---- Stored data

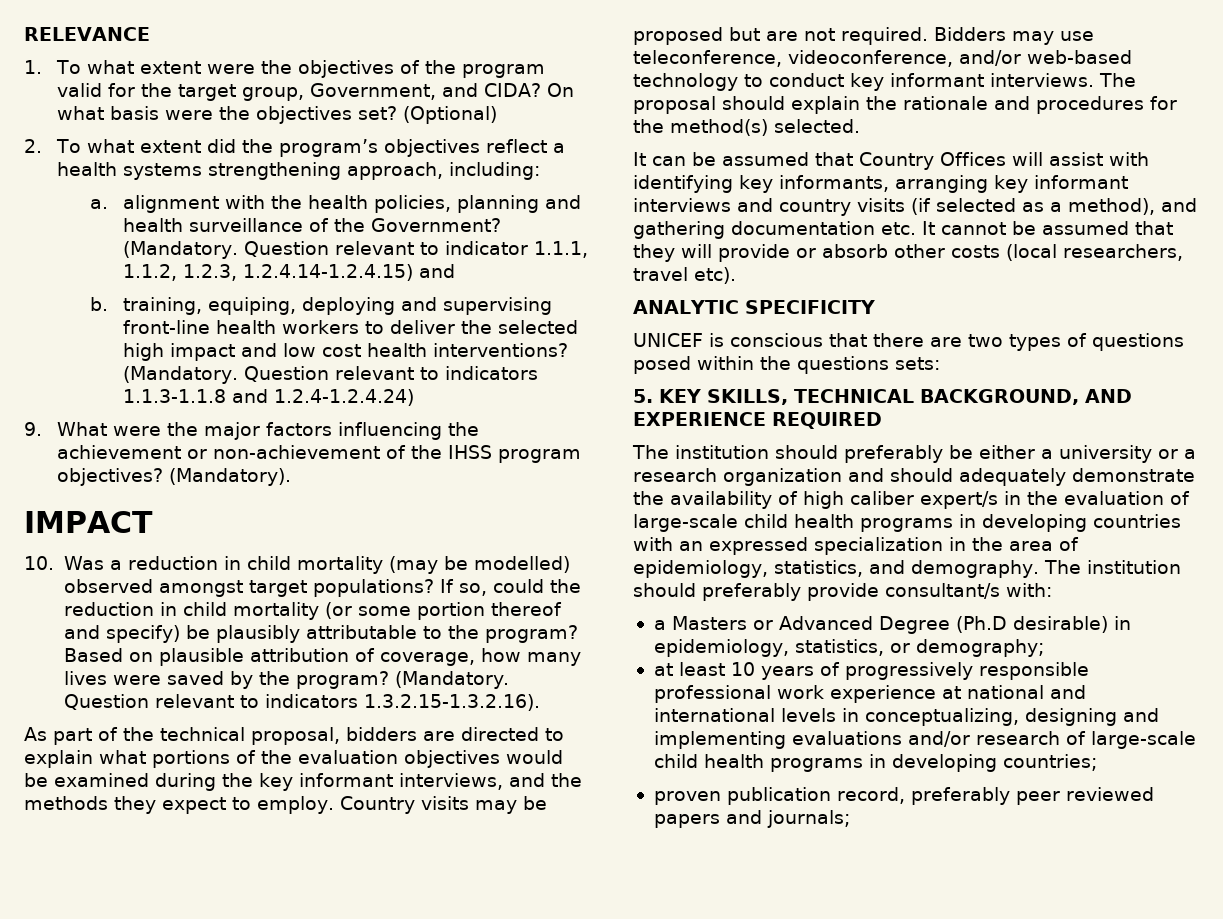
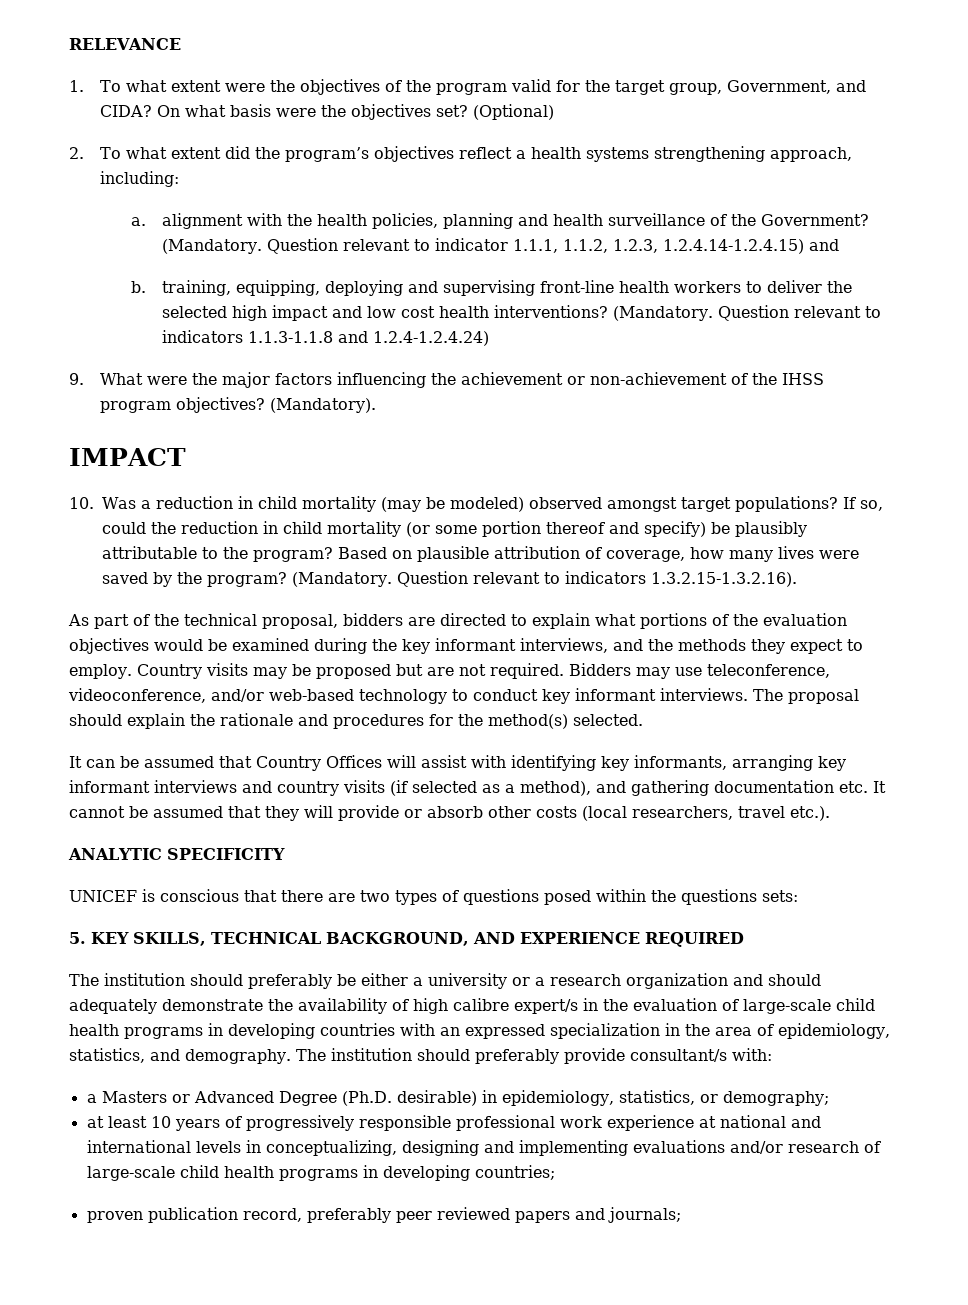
- b. training, equiping, deploying and supervising front-line health workers to deliver the selected high impact and low cost health interventions?
+ b. training, equipping, deploying and supervising front-line health workers to deliver the selected high impact and low cost health interventions?
- 10. Was a reduction in child mortality (may be modelled) observed amongst target populations?
+ 10. Was a reduction in child mortality (may be modeled) observed amongst target populations?
- It can be assumed that Country Offices will assist with identifying key informants, arranging key informant interviews and country visits (if selected as a method), and gathering documentation etc. It cannot be assumed that they will provide or absorb other costs (local researchers, travel etc).
+ It can be assumed that Country Offices will assist with identifying key informants, arranging key informant interviews and country visits (if selected as a method), and gathering documentation etc. It cannot be assumed that they will provide or absorb other costs (local researchers, travel etc.).
- The institution should preferably be either a university or a research organization and should adequately demonstrate the availability of high caliber expert/s in the evaluation of large-scale child health programs in developing countries with an expressed specialization in the area of epidemiology, statistics, and demography.
+ The institution should preferably be either a university or a research organization and should adequately demonstrate the availability of high calibre expert/s in the evaluation of large-scale child health programs in developing countries with an expressed specialization in the area of epidemiology, statistics, and demography.
- a Masters or Advanced Degree (Ph.D desirable) in epidemiology, statistics, or demography;
+ a Masters or Advanced Degree (Ph.D. desirable) in epidemiology, statistics, or demography;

--------

(Goal of the exercise) Copy exactly the lines that begin with the one containing "- a Masters" and continue to the end of the records, both included, and nothing more.

(Answer space)
- a Masters or Advanced Degree (Ph.D desirable) in epidemiology, statistics, or demography;
+ a Masters or Advanced Degree (Ph.D. desirable) in epidemiology, statistics, or demography;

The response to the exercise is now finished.